[Dataset entries]
⁂

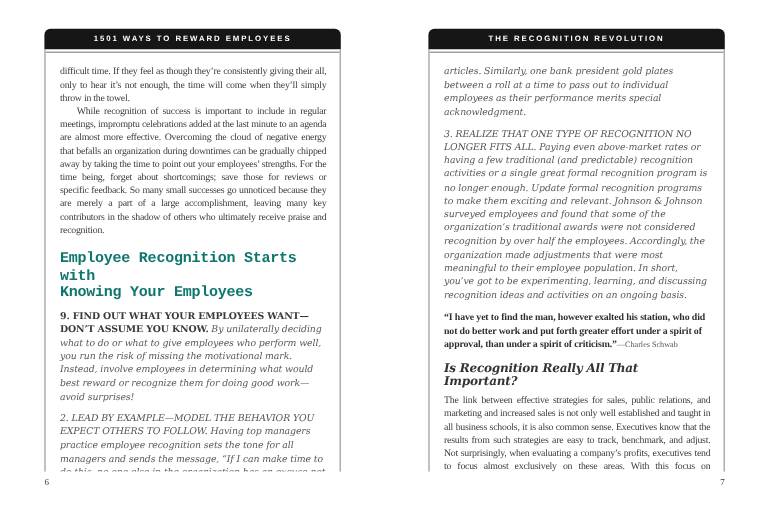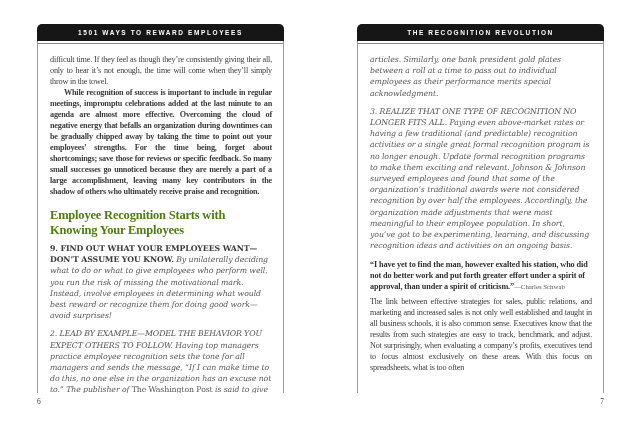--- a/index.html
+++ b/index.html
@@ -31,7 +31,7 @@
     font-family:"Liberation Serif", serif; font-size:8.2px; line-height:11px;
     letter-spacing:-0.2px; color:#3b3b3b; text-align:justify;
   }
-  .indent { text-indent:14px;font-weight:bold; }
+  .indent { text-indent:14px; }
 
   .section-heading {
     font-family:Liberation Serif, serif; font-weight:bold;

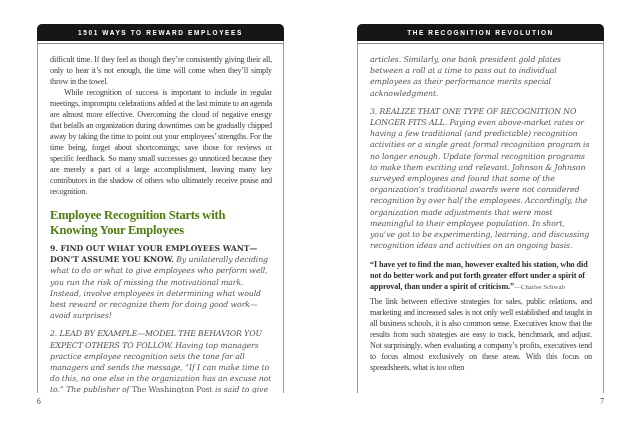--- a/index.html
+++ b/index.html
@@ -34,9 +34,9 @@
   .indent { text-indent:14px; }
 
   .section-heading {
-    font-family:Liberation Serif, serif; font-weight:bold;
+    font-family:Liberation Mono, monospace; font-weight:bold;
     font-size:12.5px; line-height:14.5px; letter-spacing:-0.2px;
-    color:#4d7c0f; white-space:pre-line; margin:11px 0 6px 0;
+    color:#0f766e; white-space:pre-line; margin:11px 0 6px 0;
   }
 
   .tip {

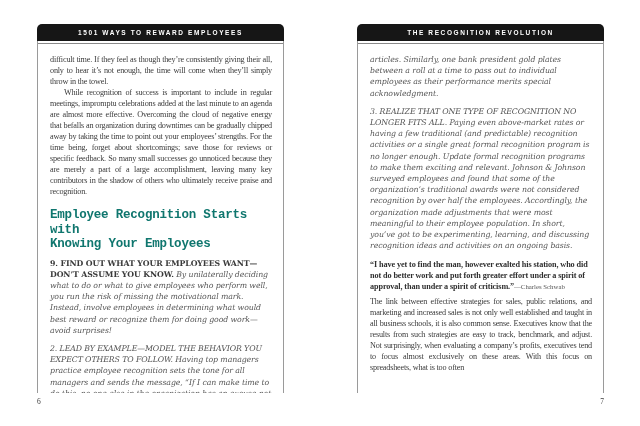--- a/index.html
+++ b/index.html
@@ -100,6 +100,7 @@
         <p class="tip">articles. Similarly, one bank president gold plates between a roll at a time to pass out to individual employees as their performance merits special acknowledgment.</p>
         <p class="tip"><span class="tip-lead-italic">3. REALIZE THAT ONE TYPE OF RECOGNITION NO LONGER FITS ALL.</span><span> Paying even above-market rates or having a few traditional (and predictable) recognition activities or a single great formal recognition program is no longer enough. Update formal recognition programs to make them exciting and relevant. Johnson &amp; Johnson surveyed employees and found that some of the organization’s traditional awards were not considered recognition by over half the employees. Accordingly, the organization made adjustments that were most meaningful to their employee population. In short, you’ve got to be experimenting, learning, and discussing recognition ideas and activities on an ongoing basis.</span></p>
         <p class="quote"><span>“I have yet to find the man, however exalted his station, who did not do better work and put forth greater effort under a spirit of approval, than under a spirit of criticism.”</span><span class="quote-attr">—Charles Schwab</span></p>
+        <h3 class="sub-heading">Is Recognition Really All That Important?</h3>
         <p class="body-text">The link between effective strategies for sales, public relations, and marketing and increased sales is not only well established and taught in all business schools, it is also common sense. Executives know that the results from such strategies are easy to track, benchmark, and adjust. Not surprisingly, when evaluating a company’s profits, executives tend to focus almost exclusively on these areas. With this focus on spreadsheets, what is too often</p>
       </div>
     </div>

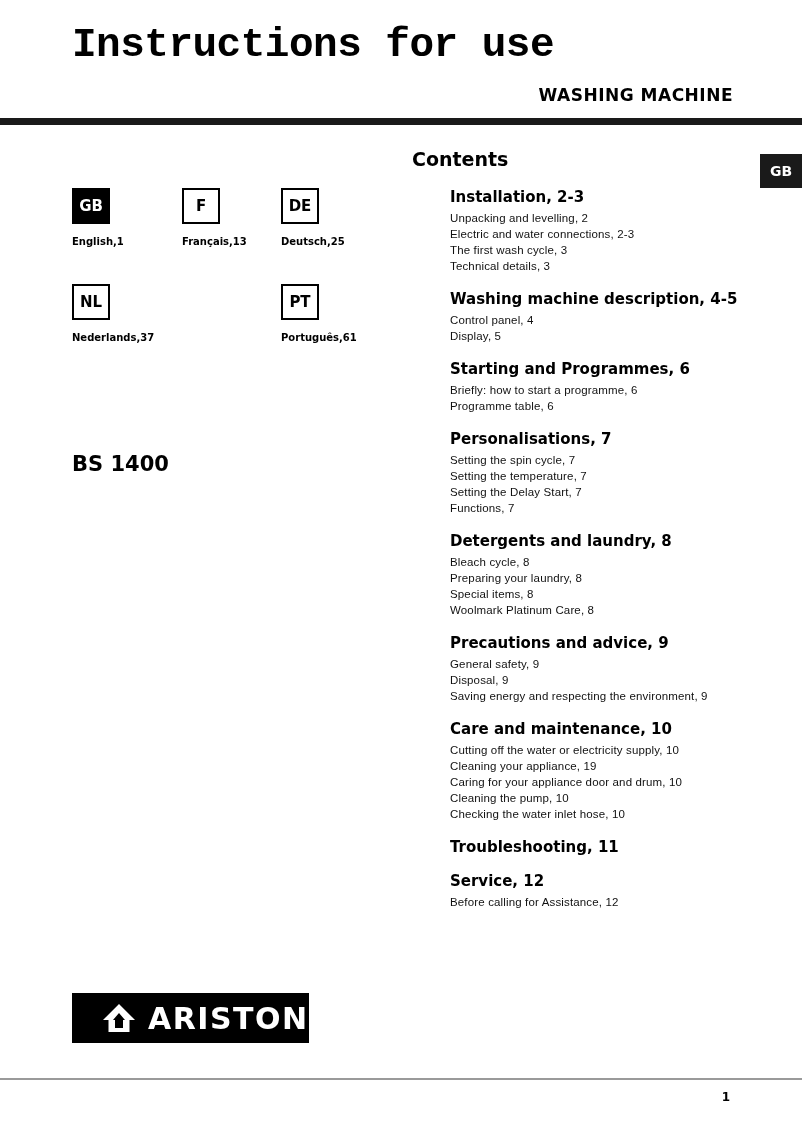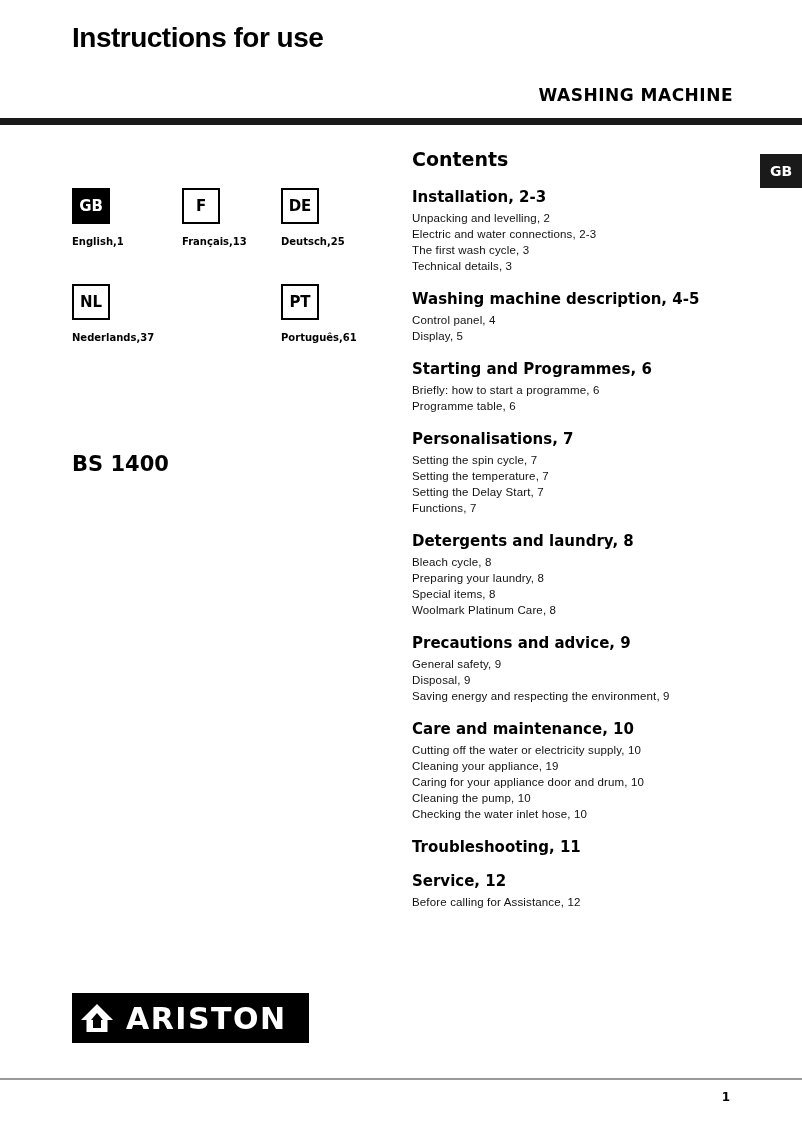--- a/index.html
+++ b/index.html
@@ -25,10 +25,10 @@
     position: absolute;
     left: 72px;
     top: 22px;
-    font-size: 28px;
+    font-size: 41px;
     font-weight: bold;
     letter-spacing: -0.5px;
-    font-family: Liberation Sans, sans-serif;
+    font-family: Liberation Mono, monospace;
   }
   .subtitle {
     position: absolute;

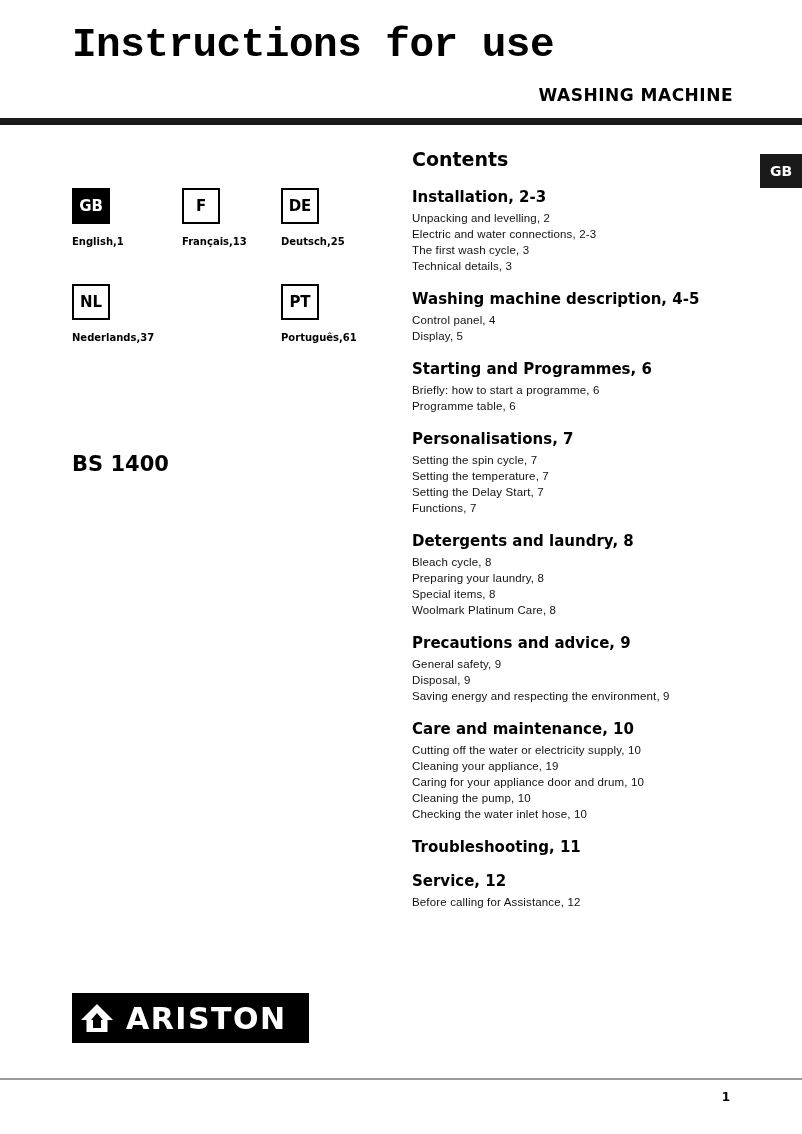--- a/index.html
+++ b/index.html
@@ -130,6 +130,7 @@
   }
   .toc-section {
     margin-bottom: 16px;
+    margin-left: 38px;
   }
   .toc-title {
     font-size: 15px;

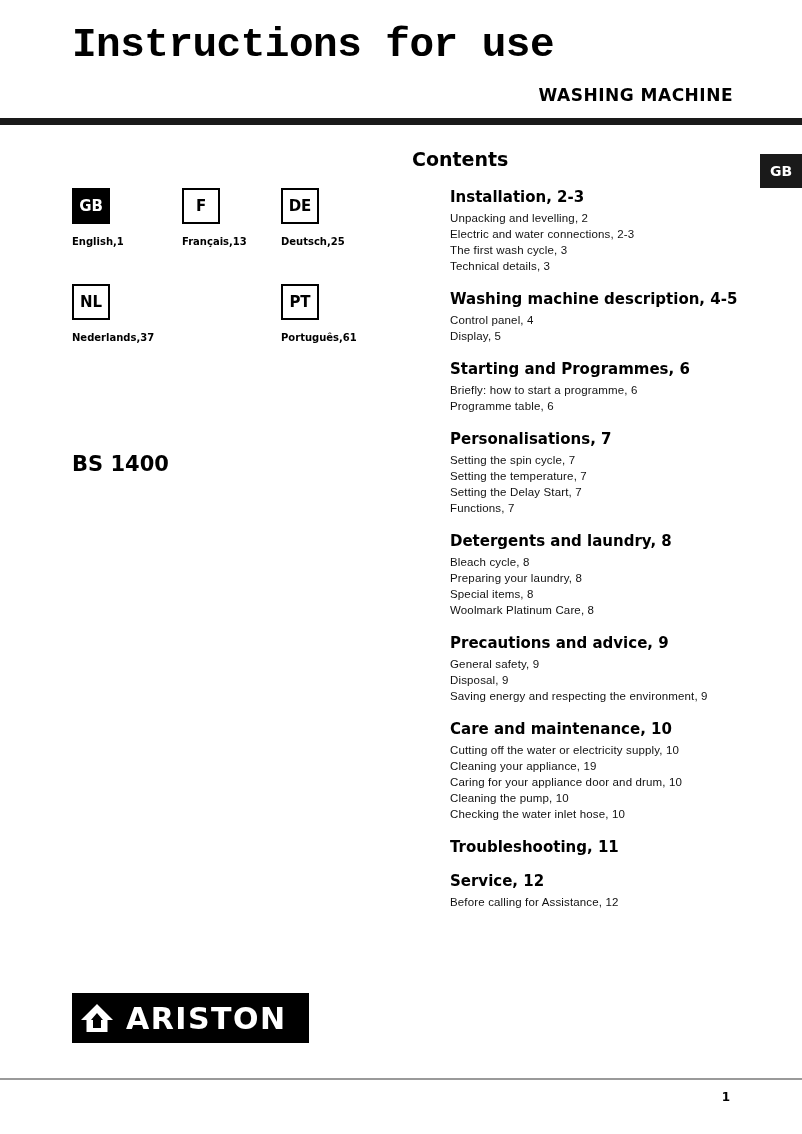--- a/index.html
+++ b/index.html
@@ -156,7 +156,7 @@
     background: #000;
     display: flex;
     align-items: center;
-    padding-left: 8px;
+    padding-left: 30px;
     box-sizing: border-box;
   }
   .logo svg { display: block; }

⁂

Repeat, exactly and in full, every entry in the data, but not the pictures.

» Solved exercise:
--- a/index.html
+++ b/index.html
@@ -31,7 +31,7 @@
     font-family:"Liberation Serif", serif; font-size:8.2px; line-height:11px;
     letter-spacing:-0.2px; color:#3b3b3b; text-align:justify;
   }
-  .indent { text-indent:14px;font-weight:bold; }
+  .indent { text-indent:14px; }
 
   .section-heading {
     font-family:Liberation Serif, serif; font-weight:bold;

--- a/index.html
+++ b/index.html
@@ -34,9 +34,9 @@
   .indent { text-indent:14px; }
 
   .section-heading {
-    font-family:Liberation Serif, serif; font-weight:bold;
+    font-family:Liberation Mono, monospace; font-weight:bold;
     font-size:12.5px; line-height:14.5px; letter-spacing:-0.2px;
-    color:#4d7c0f; white-space:pre-line; margin:11px 0 6px 0;
+    color:#0f766e; white-space:pre-line; margin:11px 0 6px 0;
   }
 
   .tip {

--- a/index.html
+++ b/index.html
@@ -100,6 +100,7 @@
         <p class="tip">articles. Similarly, one bank president gold plates between a roll at a time to pass out to individual employees as their performance merits special acknowledgment.</p>
         <p class="tip"><span class="tip-lead-italic">3. REALIZE THAT ONE TYPE OF RECOGNITION NO LONGER FITS ALL.</span><span> Paying even above-market rates or having a few traditional (and predictable) recognition activities or a single great formal recognition program is no longer enough. Update formal recognition programs to make them exciting and relevant. Johnson &amp; Johnson surveyed employees and found that some of the organization’s traditional awards were not considered recognition by over half the employees. Accordingly, the organization made adjustments that were most meaningful to their employee population. In short, you’ve got to be experimenting, learning, and discussing recognition ideas and activities on an ongoing basis.</span></p>
         <p class="quote"><span>“I have yet to find the man, however exalted his station, who did not do better work and put forth greater effort under a spirit of approval, than under a spirit of criticism.”</span><span class="quote-attr">—Charles Schwab</span></p>
+        <h3 class="sub-heading">Is Recognition Really All That Important?</h3>
         <p class="body-text">The link between effective strategies for sales, public relations, and marketing and increased sales is not only well established and taught in all business schools, it is also common sense. Executives know that the results from such strategies are easy to track, benchmark, and adjust. Not surprisingly, when evaluating a company’s profits, executives tend to focus almost exclusively on these areas. With this focus on spreadsheets, what is too often</p>
       </div>
     </div>

--- a/index.html
+++ b/index.html
@@ -25,10 +25,10 @@
     position: absolute;
     left: 72px;
     top: 22px;
-    font-size: 28px;
+    font-size: 41px;
     font-weight: bold;
     letter-spacing: -0.5px;
-    font-family: Liberation Sans, sans-serif;
+    font-family: Liberation Mono, monospace;
   }
   .subtitle {
     position: absolute;

--- a/index.html
+++ b/index.html
@@ -130,6 +130,7 @@
   }
   .toc-section {
     margin-bottom: 16px;
+    margin-left: 38px;
   }
   .toc-title {
     font-size: 15px;

--- a/index.html
+++ b/index.html
@@ -156,7 +156,7 @@
     background: #000;
     display: flex;
     align-items: center;
-    padding-left: 8px;
+    padding-left: 30px;
     box-sizing: border-box;
   }
   .logo svg { display: block; }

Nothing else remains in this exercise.